Dapat dikatakan pula bahwa hasrat (desire) adalah keinginan atau harapan yang
kuat sebagai esensi manusia untuk meraih cita- cita. Tetapi esensi itu akan
berharga, bercahaya dan bersinar jika dilakukan secara baik dan benar. Akan
menjadi redup, menggelapkan alam sekitar jika dilakukan dengan penuh
keburukan, lebih – lebih “kebusukan”.
Jauh dari etik dan moral. Menerabas segala norma dan nilai –nilai luhur budaya
sebagaimana tercermin dalam falsafah bangsa kita, Pancasila.
Maknanya, keinginan untuk berkuasa ini dilakukan dengan memaksakan
kehendak yang dapat berakibat merugikan orang lain, merusak tatanan
kehidupan bermasyarakat, berbangsa dan bernegara.
Menguasai sesuatu, termasuk kekuasaan dan jabatan adalah sah – sah saja jika
dilakukan sesuai dengan etika dan norma yang ada. Dalam bahasa hukum
disebut legal formal dan prosedural. Tetapi tidak dianjurkan, jika dilakukan
secara paksa, sakarepe dewe, sewenang – wenang.

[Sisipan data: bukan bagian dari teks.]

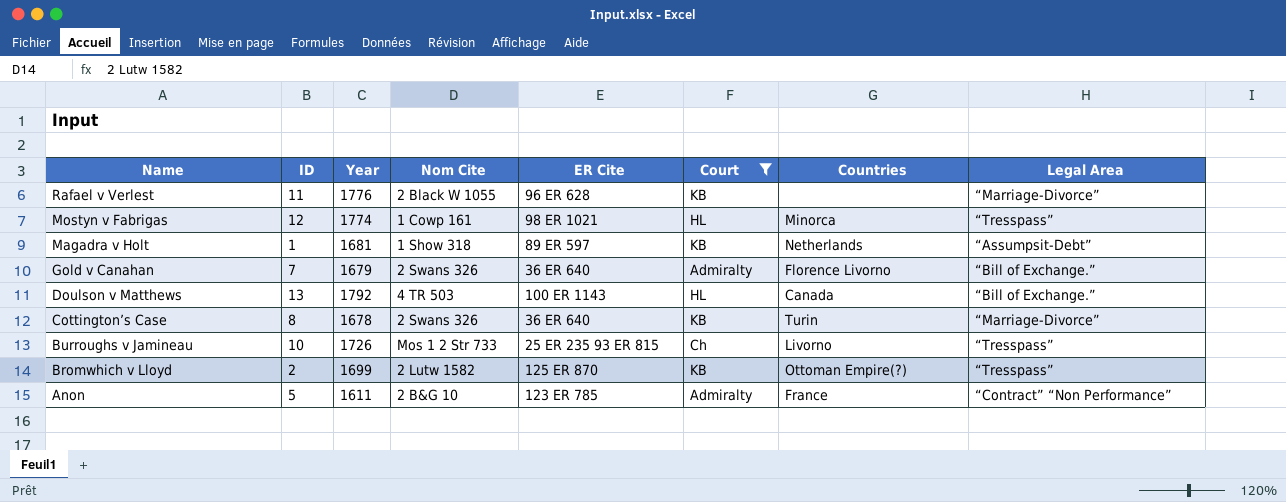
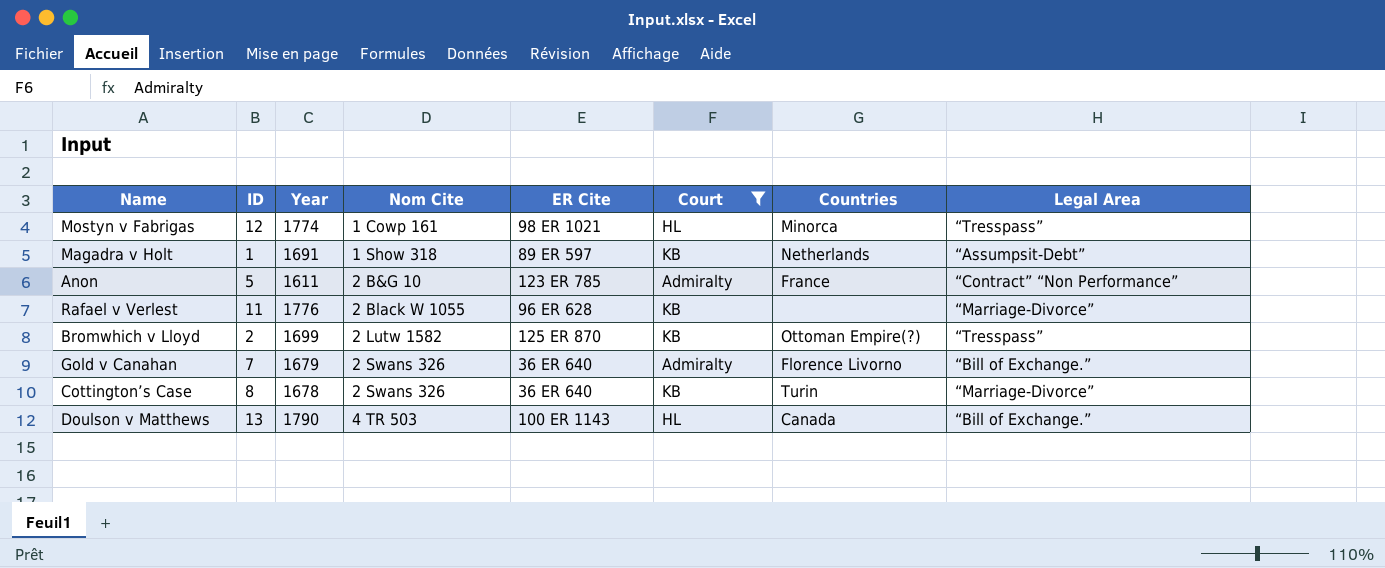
row order: Name descending -> Nom Cite ascending
row Burroughs v Jamineau: 10 | 1726 | Mos 1 2 Str 733 | 25 ER 235 93 ER 815 | Ch | Livorno | “Tresspass” -> none
Magadra v Holt | Year: 1681 -> 1691
Doulson v Matthews | Year: 1792 -> 1790

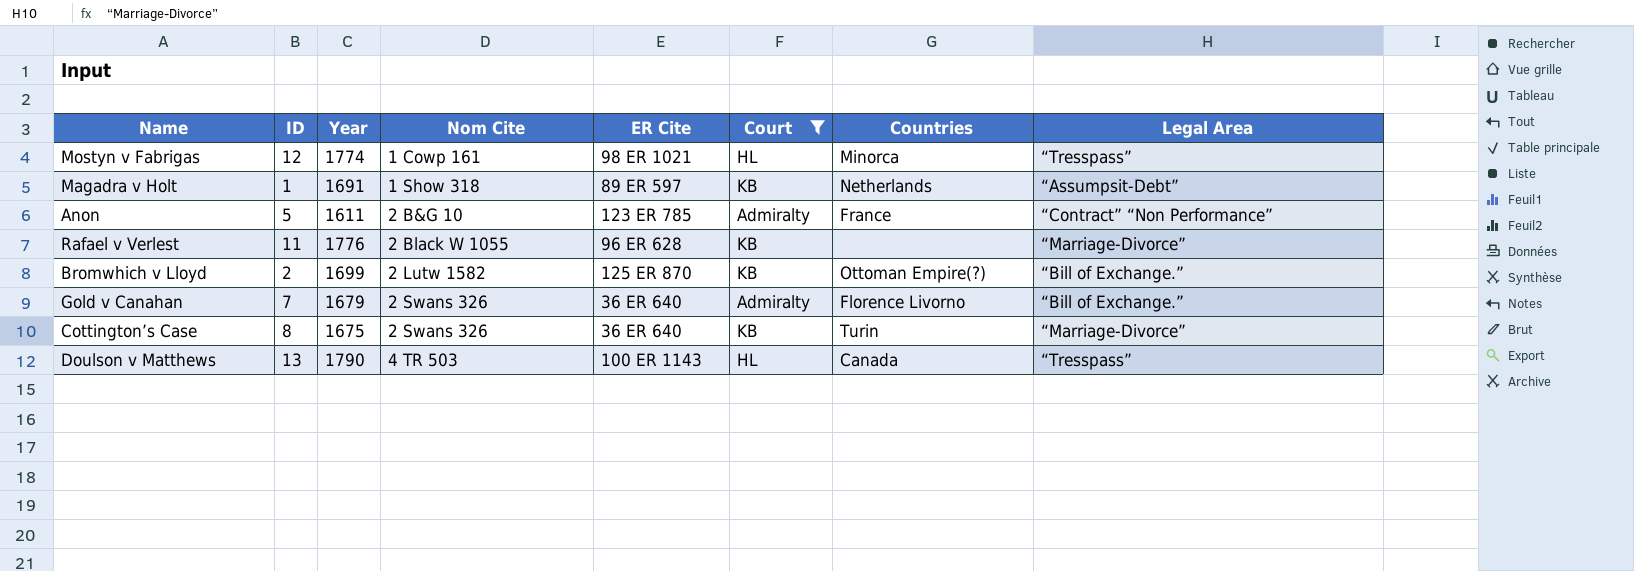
Bromwhich v Lloyd | Legal Area: “Tresspass” -> “Bill of Exchange.”
Cottington’s Case | Year: 1678 -> 1675
Doulson v Matthews | Legal Area: “Bill of Exchange.” -> “Tresspass”

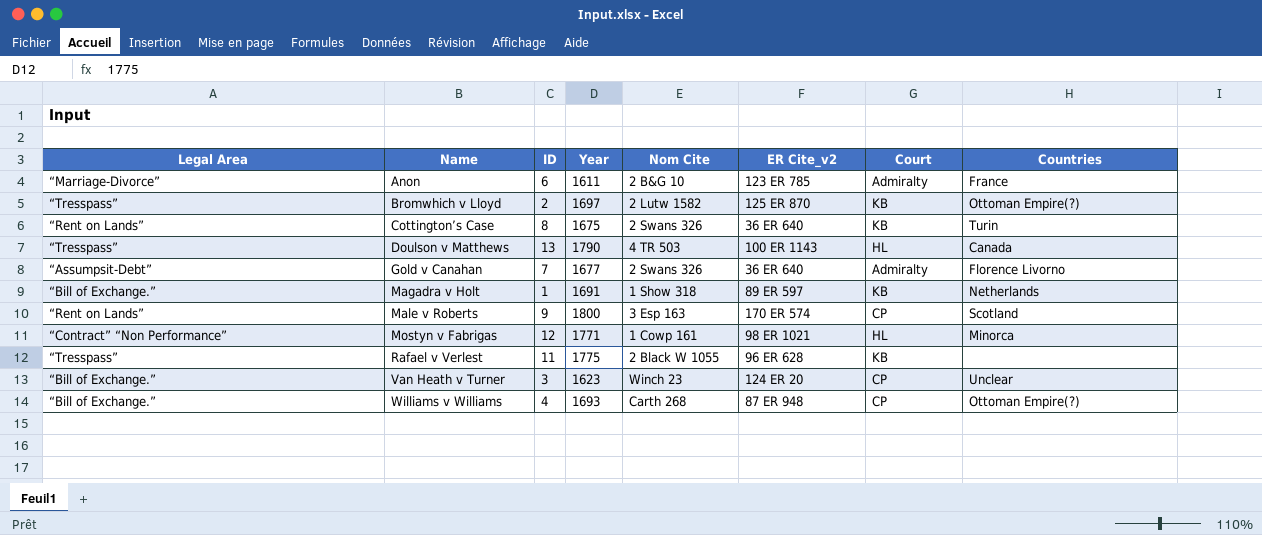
filter: Court != CP -> none
row order: Nom Cite ascending -> Name ascending
column Legal Area | position: 8 -> 1
column name: ER Cite -> ER Cite_v2
Anon | Legal Area: “Contract” “Non Performance” -> “Marriage-Divorce”
Anon | ID: 5 -> 6
Bromwhich v Lloyd | Legal Area: “Bill of Exchange.” -> “Tresspass”
Bromwhich v Lloyd | Year: 1699 -> 1697
Cottington’s Case | Legal Area: “Marriage-Divorce” -> “Rent on Lands”
Gold v Canahan | Legal Area: “Bill of Exchange.” -> “Assumpsit-Debt”
Gold v Canahan | Year: 1679 -> 1677
Magadra v Holt | Legal Area: “Assumpsit-Debt” -> “Bill of Exchange.”
Mostyn v Fabrigas | Legal Area: “Tresspass” -> “Contract” “Non Performance”
Mostyn v Fabrigas | Year: 1774 -> 1771
Rafael v Verlest | Legal Area: “Marriage-Divorce” -> “Tresspass”
Rafael v Verlest | Year: 1776 -> 1775

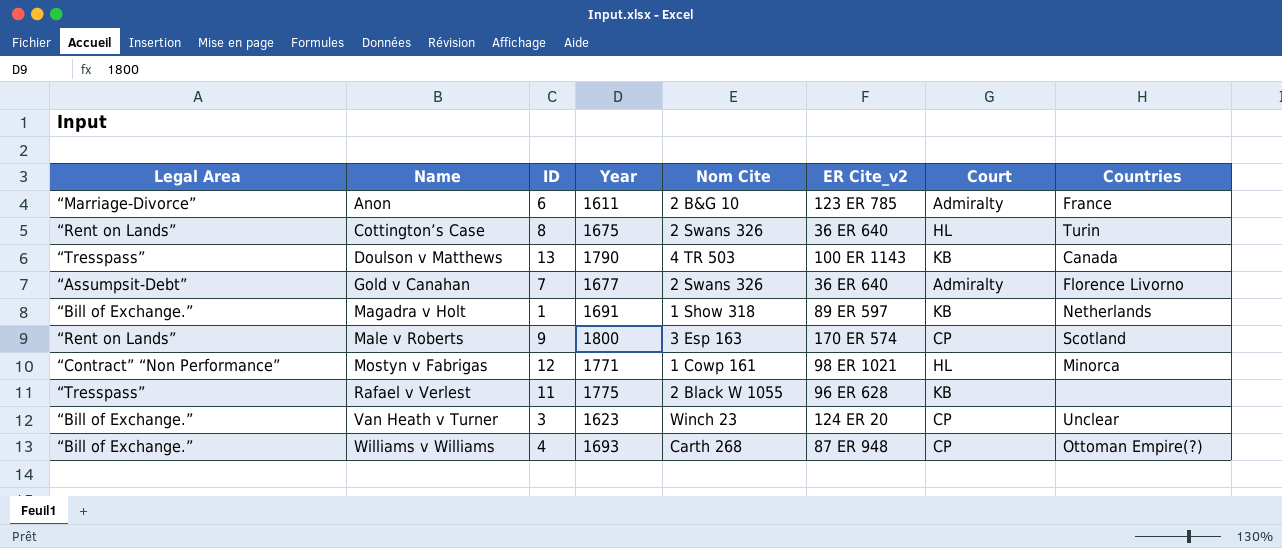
row Bromwhich v Lloyd: “Tresspass” | 2 | 1697 | 2 Lutw 1582 | 125 ER 870 | KB | Ottoman Empire(?) -> none
Cottington’s Case | Court: KB -> HL
Doulson v Matthews | Court: HL -> KB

Yang hendak saya sampaikan adalah syahwat politik itu perlu dikelola agar
tidak menjadi liar sebagaimana naluri ingin menguasai dengan menghalalkan
segala cara. Dengan menumpuk kekayaan dan kekuasaan belaka demi
kesenangan pribadi dan keluarganya. Alih – alih untuk kepentingan rakyat,
tetapi yang diuntungkan adalah kerabat dekat.
Syahwat politik harus dibentengi dengan nalar kritis dan akal sehat, sistem nilai
–luhur dan beradab agar tidak bertindak semaunya, melalui cara – cara kotor,
lagi menjijikan.
Kita berharap syahwat politik yang terkendali dan penuh nurani akan
bertransformasi kepada sikap amanah, bertanggung jawab, keadilan dan
kejujuran serta lebih mengedepankan kepada kepentingan umat, bukan kepada
pejabat (siapa yang berkuasa).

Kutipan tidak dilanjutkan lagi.